Data records Start Marker

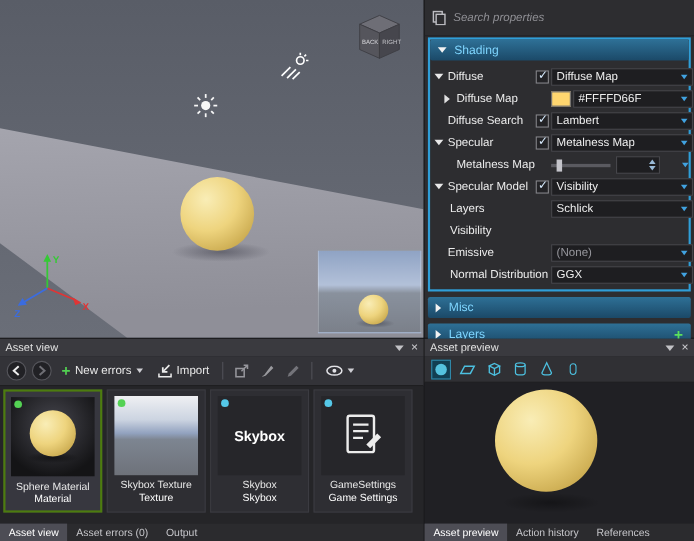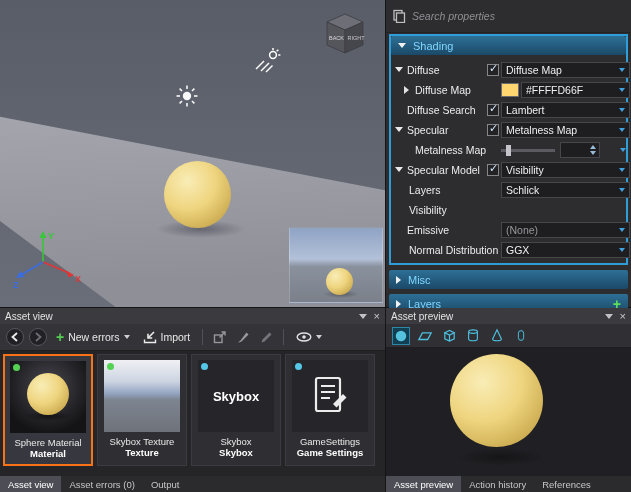--- a/index.html
+++ b/index.html
@@ -76,31 +76,31 @@
   .assetview{position:absolute;left:0;top:308px;width:385px;height:184px;background:#252528}
   .av-toolbar{height:27px;background:#333338;display:flex;align-items:center;gap:5px;padding:0 6px;border-bottom:1px solid #1e1e20}
   .navbtn{width:18px;height:18px;border-radius:50%;background:#212125;border:1px solid #56565c;display:flex;align-items:center;justify-content:center;cursor:pointer;flex:none}
   .tbtn{display:flex;align-items:center;gap:4px;padding:2px 4px;color:#e8e8e8;font-size:10.5px;cursor:pointer}
   .plus-glyph{color:#52d052;font-weight:bold;font-size:14px;line-height:10px}
   .caret{width:0;height:0;border-left:3.5px solid transparent;border-right:3.5px solid transparent;border-top:4px solid #cfcfd4}
   .vsep{width:1px;height:16px;background:#505058;margin:0 3px;flex:none}
   .icbtn{width:18px;height:18px;display:flex;align-items:center;justify-content:center;cursor:pointer;flex:none}
   .tiles{position:absolute;left:0;right:0;top:43px;bottom:16px;background:#252528;display:flex;gap:4px;padding:3px}
   .tile{width:90px;height:112px;background:#2e2e33;border:1px solid #3b3b41;display:flex;flex-direction:column;align-items:center;padding-top:5px;position:relative;cursor:pointer}
-  .tile.selected{border:2px solid #f97316;background:#37373f}
+  .tile.selected{border:2px solid #4d7c0f;background:#37373f}
   .thumb{width:76px;height:72px;position:relative;background:#222225;overflow:hidden;flex:none}
   .thumb.mat{background:radial-gradient(circle at 50% 35%,#47474f,#141416 78%)}
   .thumb.sky{background:linear-gradient(180deg,#eff0f3 0%,#ccd4e1 30%,#92a2bf 47%,#7d8591 55%,#6e727a 100%)}
   .thumb.darkbg{background:#26262a;display:flex;align-items:center;justify-content:center}
   .tsphere{position:absolute;left:17px;top:12px;width:42px;height:42px}
   .tshadow{position:absolute;left:14px;top:50px;width:48px;height:10px;border-radius:50%;background:radial-gradient(ellipse,rgba(0,0,0,.5),transparent 70%)}
   .dot{position:absolute;left:3px;top:3px;width:7px;height:7px;border-radius:50%;z-index:2}
   .skytext{color:#fff;font-weight:bold;font-size:13px}
   .tname{font-size:9.5px;color:#e9e9e9;line-height:11px;margin-top:4px;text-align:center}
-  .ttype{font-size:9.5px;font-weight:bold;color:#fff;line-height:11px;text-align:center}
+  .ttype{font-size:9.5px;font-weight:normal;color:#fff;line-height:11px;text-align:center}
 
   
   .assetpreview{position:absolute;left:386px;top:308px;width:245px;height:184px;background:#242427}
   .ap-toolbar{height:24px;background:#303034;display:flex;align-items:center;gap:6px;padding:0 6px;border-bottom:1px solid #1e1e20}
   .icbtn.selected{background:#123f52;border:1px solid #2f87a8}
   .preview-area{position:absolute;left:0;right:0;top:40px;bottom:16px;background:#202024}
   .preview-shadow{position:absolute;left:70px;top:100px;width:90px;height:18px;border-radius:50%;background:radial-gradient(ellipse,rgba(0,0,0,.35),transparent 70%)}
   .preview-sphere{position:absolute;left:64px;top:6px;width:93px;height:93px}
 </style>
 </head>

Data records End Marker

→ **Problem to solve**: The entries above are to be reproduced exactly, with the pictures dropped.

→ **Reply**:
--- a/index.html
+++ b/index.html
@@ -76,31 +76,31 @@
   .assetview{position:absolute;left:0;top:308px;width:385px;height:184px;background:#252528}
   .av-toolbar{height:27px;background:#333338;display:flex;align-items:center;gap:5px;padding:0 6px;border-bottom:1px solid #1e1e20}
   .navbtn{width:18px;height:18px;border-radius:50%;background:#212125;border:1px solid #56565c;display:flex;align-items:center;justify-content:center;cursor:pointer;flex:none}
   .tbtn{display:flex;align-items:center;gap:4px;padding:2px 4px;color:#e8e8e8;font-size:10.5px;cursor:pointer}
   .plus-glyph{color:#52d052;font-weight:bold;font-size:14px;line-height:10px}
   .caret{width:0;height:0;border-left:3.5px solid transparent;border-right:3.5px solid transparent;border-top:4px solid #cfcfd4}
   .vsep{width:1px;height:16px;background:#505058;margin:0 3px;flex:none}
   .icbtn{width:18px;height:18px;display:flex;align-items:center;justify-content:center;cursor:pointer;flex:none}
   .tiles{position:absolute;left:0;right:0;top:43px;bottom:16px;background:#252528;display:flex;gap:4px;padding:3px}
   .tile{width:90px;height:112px;background:#2e2e33;border:1px solid #3b3b41;display:flex;flex-direction:column;align-items:center;padding-top:5px;position:relative;cursor:pointer}
-  .tile.selected{border:2px solid #f97316;background:#37373f}
+  .tile.selected{border:2px solid #4d7c0f;background:#37373f}
   .thumb{width:76px;height:72px;position:relative;background:#222225;overflow:hidden;flex:none}
   .thumb.mat{background:radial-gradient(circle at 50% 35%,#47474f,#141416 78%)}
   .thumb.sky{background:linear-gradient(180deg,#eff0f3 0%,#ccd4e1 30%,#92a2bf 47%,#7d8591 55%,#6e727a 100%)}
   .thumb.darkbg{background:#26262a;display:flex;align-items:center;justify-content:center}
   .tsphere{position:absolute;left:17px;top:12px;width:42px;height:42px}
   .tshadow{position:absolute;left:14px;top:50px;width:48px;height:10px;border-radius:50%;background:radial-gradient(ellipse,rgba(0,0,0,.5),transparent 70%)}
   .dot{position:absolute;left:3px;top:3px;width:7px;height:7px;border-radius:50%;z-index:2}
   .skytext{color:#fff;font-weight:bold;font-size:13px}
   .tname{font-size:9.5px;color:#e9e9e9;line-height:11px;margin-top:4px;text-align:center}
-  .ttype{font-size:9.5px;font-weight:bold;color:#fff;line-height:11px;text-align:center}
+  .ttype{font-size:9.5px;font-weight:normal;color:#fff;line-height:11px;text-align:center}
 
   
   .assetpreview{position:absolute;left:386px;top:308px;width:245px;height:184px;background:#242427}
   .ap-toolbar{height:24px;background:#303034;display:flex;align-items:center;gap:6px;padding:0 6px;border-bottom:1px solid #1e1e20}
   .icbtn.selected{background:#123f52;border:1px solid #2f87a8}
   .preview-area{position:absolute;left:0;right:0;top:40px;bottom:16px;background:#202024}
   .preview-shadow{position:absolute;left:70px;top:100px;width:90px;height:18px;border-radius:50%;background:radial-gradient(ellipse,rgba(0,0,0,.35),transparent 70%)}
   .preview-sphere{position:absolute;left:64px;top:6px;width:93px;height:93px}
 </style>
 </head>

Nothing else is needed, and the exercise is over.